TASK | In the records below, find each line with "published" and copy it.

SOURCE MATERIAL |
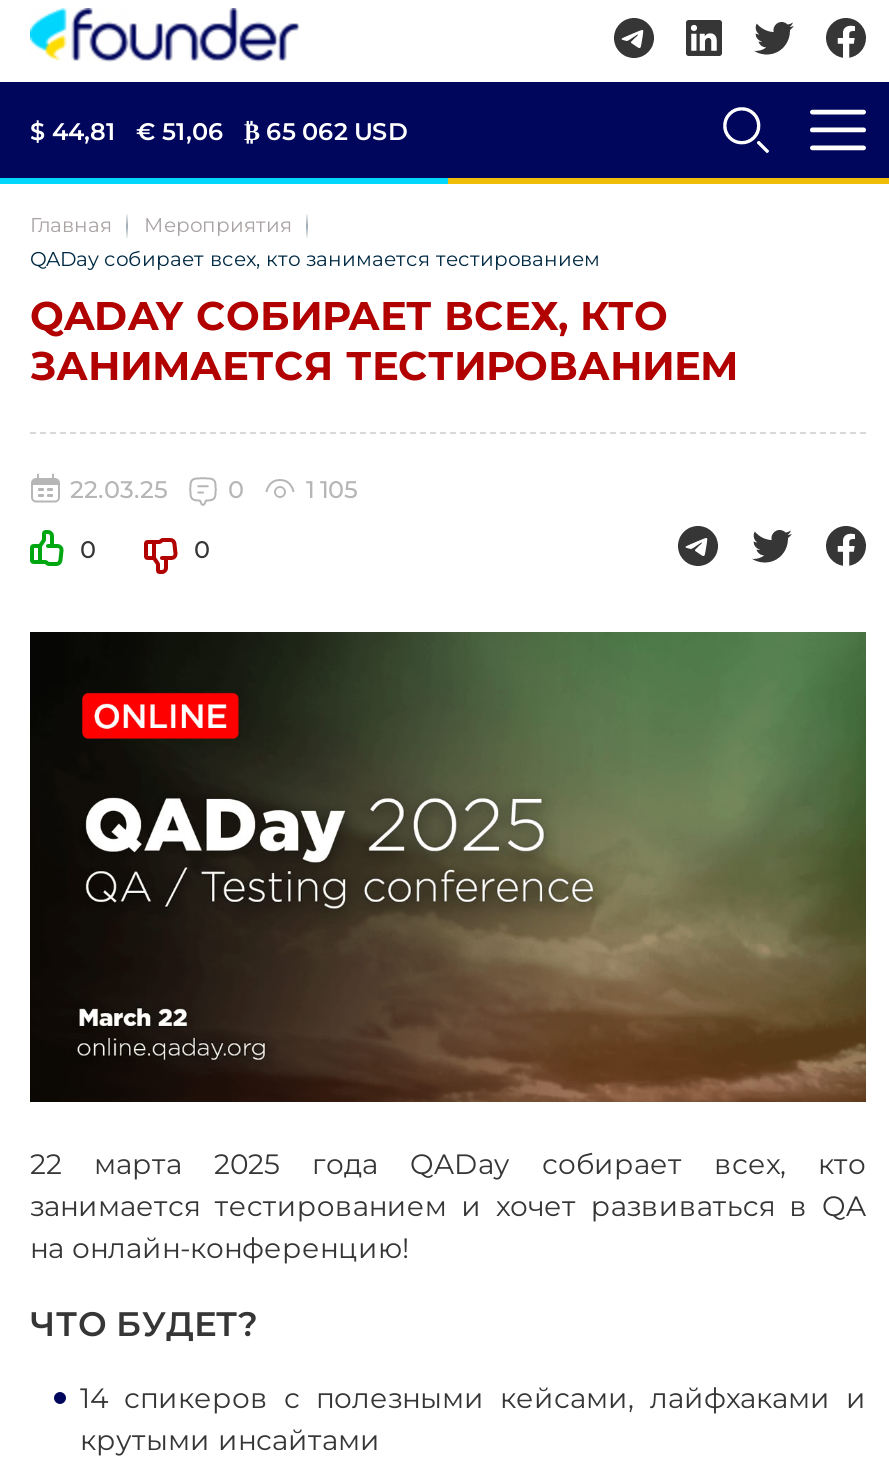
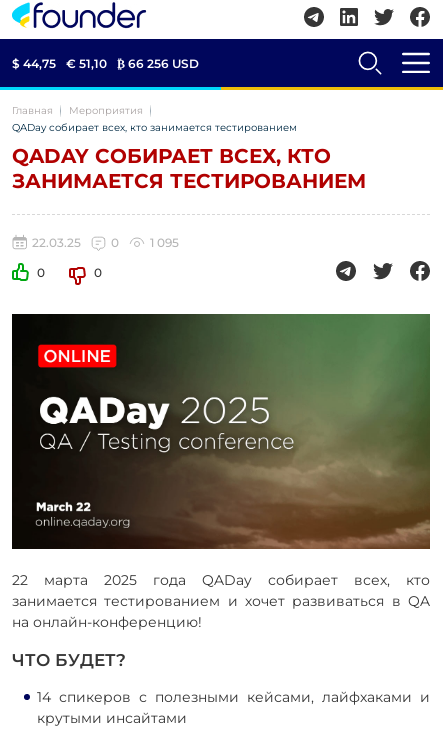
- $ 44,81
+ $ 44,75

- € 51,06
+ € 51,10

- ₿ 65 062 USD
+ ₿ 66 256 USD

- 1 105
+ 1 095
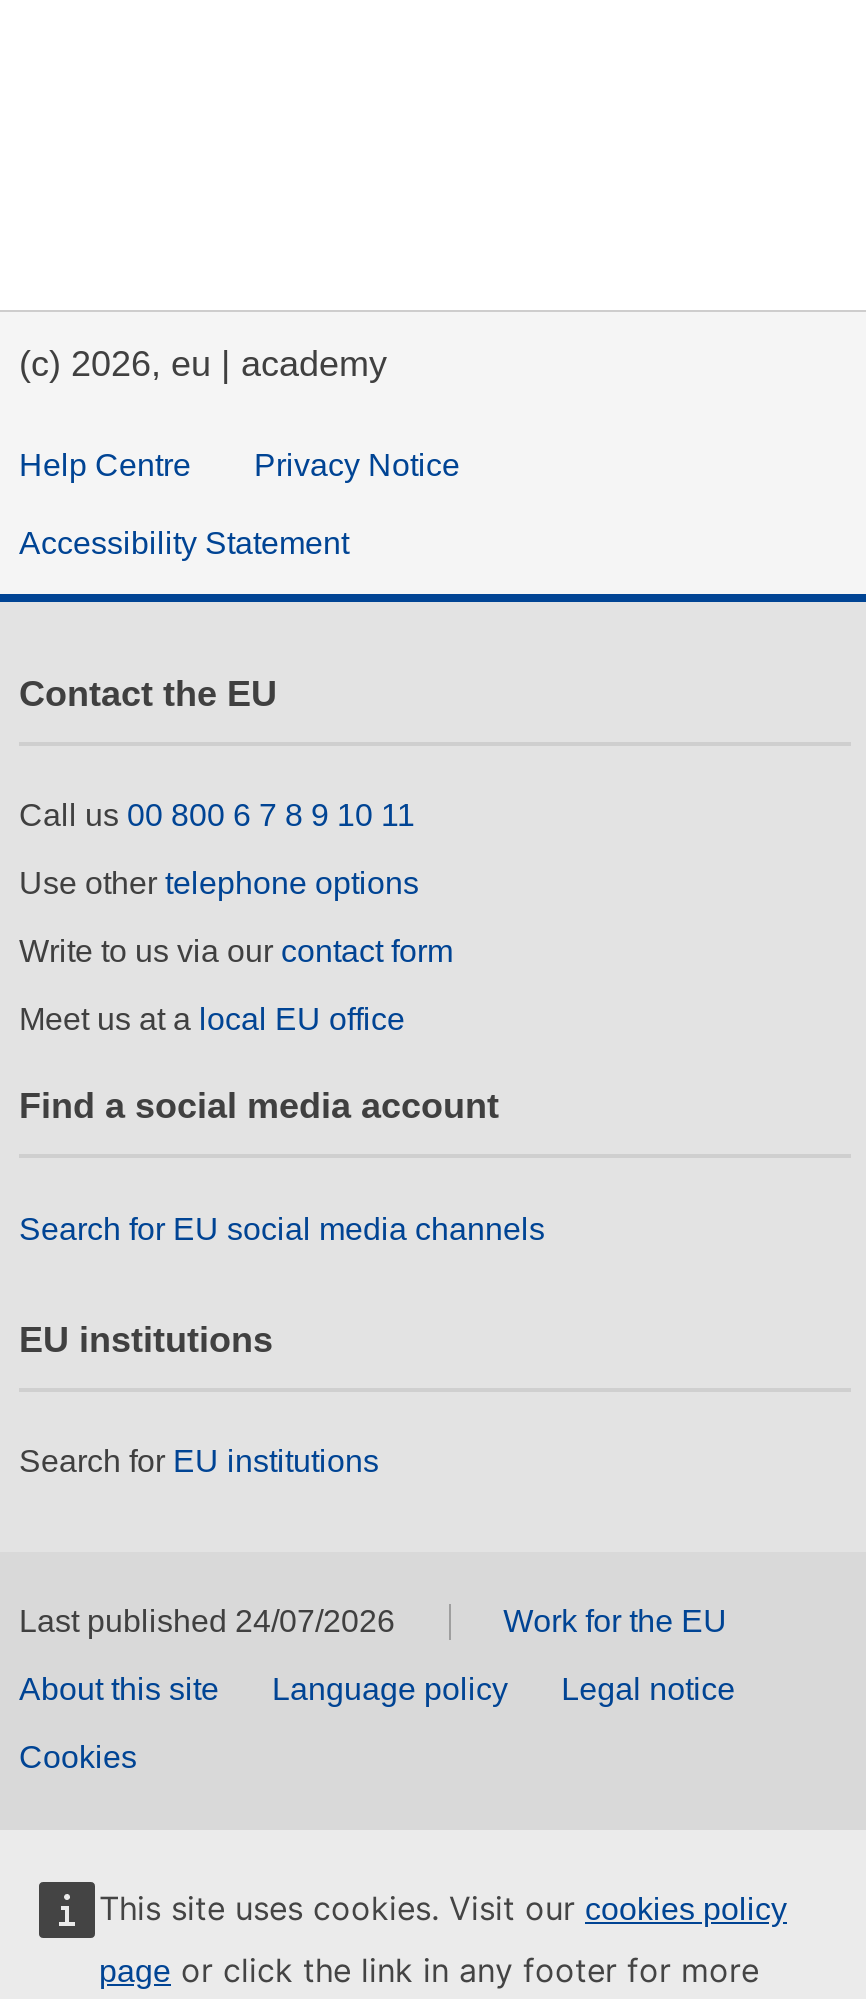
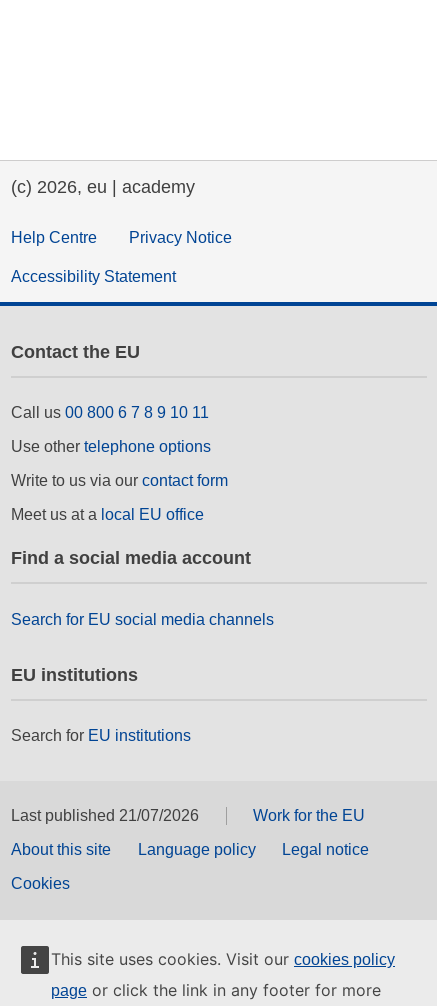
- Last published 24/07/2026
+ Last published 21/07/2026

FINISHED EXERCISE |
- Last published 24/07/2026
+ Last published 21/07/2026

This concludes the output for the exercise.